I wish I could feel it reasonable to tell here the story of the hermit I went to see on an island in the Torres Straits, a shipwrecked mariner who had lived there alone for thirty years, but when you are writing a book you are imprisoned by the four walls of your subject and though for the entertainment of my own digressing mind I set it down now I should be forced in the end, by my sense of what is fit to go between two covers and what is not, to cut it out.
Anyhow, the long and short of it is that notwithstanding his long and intimate communion with nature and his thoughts the man was as dull, insensitive, and vulgar an oaf at the end of this experience as he must have been at the beginning.
The Italian singer passed us, and Mr Wilkins told me that he was a Neapolitan who was on his way to Hong-Kong to rejoin his company, which he had been forced to leave owing to an attack of malaria in Bangkok.

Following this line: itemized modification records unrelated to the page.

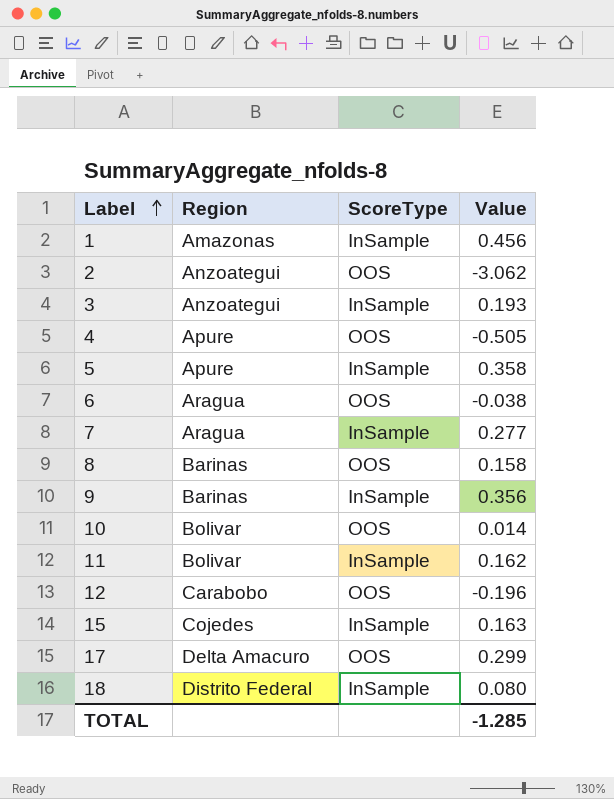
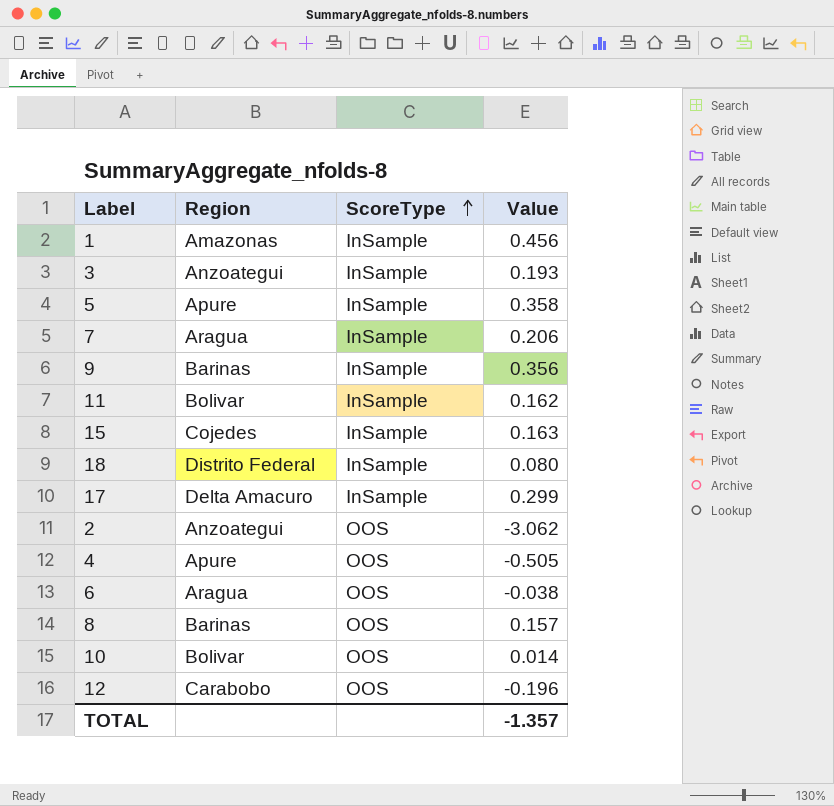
row order: Label ascending -> ScoreType ascending
7 | Value: 0.277 -> 0.206
17 | ScoreType: OOS -> InSample
8 | Value: 0.158 -> 0.157
TOTAL | Value: -1.285 -> -1.357

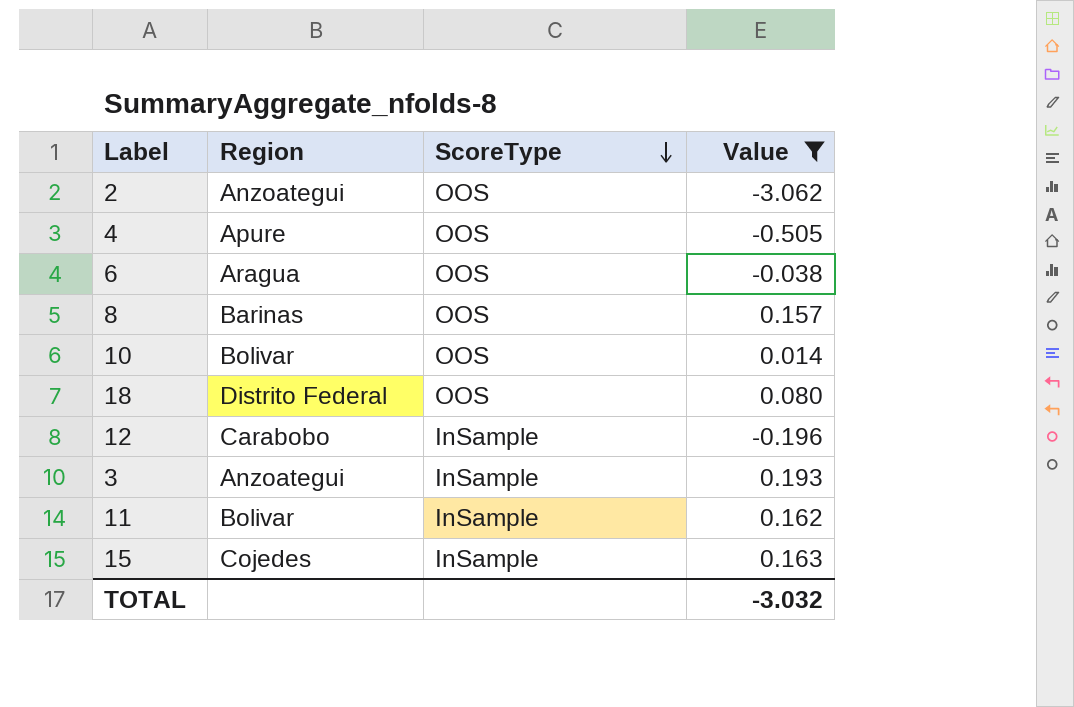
filter: none -> Value <= 0.193
row order: ScoreType ascending -> ScoreType descending
18 | ScoreType: InSample -> OOS
12 | ScoreType: OOS -> InSample
TOTAL | Value: -1.357 -> -3.032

He was an enormous fellow, and very fat, and when he flung himself into a chair it creaked with dismay.
He took off his topee, displayed a great head of long, curly, greasy hair, and ran podgy and beringed fingers through it.

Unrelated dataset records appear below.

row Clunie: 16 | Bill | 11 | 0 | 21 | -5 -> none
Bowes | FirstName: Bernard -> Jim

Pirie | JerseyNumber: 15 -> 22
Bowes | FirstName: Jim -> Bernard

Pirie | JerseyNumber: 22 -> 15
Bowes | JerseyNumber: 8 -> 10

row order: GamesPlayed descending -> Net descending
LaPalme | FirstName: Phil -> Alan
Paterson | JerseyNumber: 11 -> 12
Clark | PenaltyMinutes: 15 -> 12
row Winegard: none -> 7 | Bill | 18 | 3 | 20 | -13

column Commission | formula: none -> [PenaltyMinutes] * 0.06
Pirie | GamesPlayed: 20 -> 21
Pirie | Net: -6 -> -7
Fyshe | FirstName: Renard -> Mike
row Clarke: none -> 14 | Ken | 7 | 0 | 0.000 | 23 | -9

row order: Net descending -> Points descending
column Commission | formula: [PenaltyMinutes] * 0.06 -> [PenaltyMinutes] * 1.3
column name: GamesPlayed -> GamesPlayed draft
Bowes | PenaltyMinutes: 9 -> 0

'He ain't very sociable,' said Mr Wilkins. 'He took the cigar I gave him, but he wouldn't have a drink.
I shouldn't wonder if there wasn't somethin' rather queer about him.
Nasty-lookin' guy, ain't he?'
Then a little fat woman in white came on deck holding by the hand a Wa-Wa monkey. It walked solemnly by her side.
'This is Mrs Wilkins,' said the circus proprietor, 'and our youngest son.
Draw up a chair, Mrs Wilkins, and meet this gentleman.
I don't know his name, but he's already paid for two drinks for me and if he can't shake any better than he has yet he'll pay for one for you too.'
Mrs Wilkins sat down with an abstracted serious look, and with her eyes on the blue sea suggested that she did not see why she shouldn't have a lemonade.
'My, it's hot,' she murmured, fanning herself with the topee which she took off.
'Mrs Wilkins feels the heat,' said her husband. 'She's had twenty years of it now.'
'Twenty-two and a half,' said Mrs Wilkins, still looking at the sea.
'And she's never got used to it yet.'
'Nor never shall and you know it,' said Mrs Wilkins.
She was just the same size as her husband and just as fat, and she had a round red face like his and the same sandy, untidy hair.
I wondered if they had married because they were so exactly alike, or if in the course of years they had acquired this astonishing resemblance.
She did not turn her head but continued to look absently at the sea.
'Have you shown him the animals?' she asked.
'You bet your life I have.'
'What did he think of Percy?'
'Thought him fine.'
I could not but feel that I was being unduly left out of a conversation of which I was at all events partly the subject, so I asked:
'Who's Percy?'
'Percy's our eldest son.
There's a flyin'-fish, Elmer. He's the orang-utan.
Did he eat his food well this morning?'
'Fine.
He's the biggest orang-utan in captivity.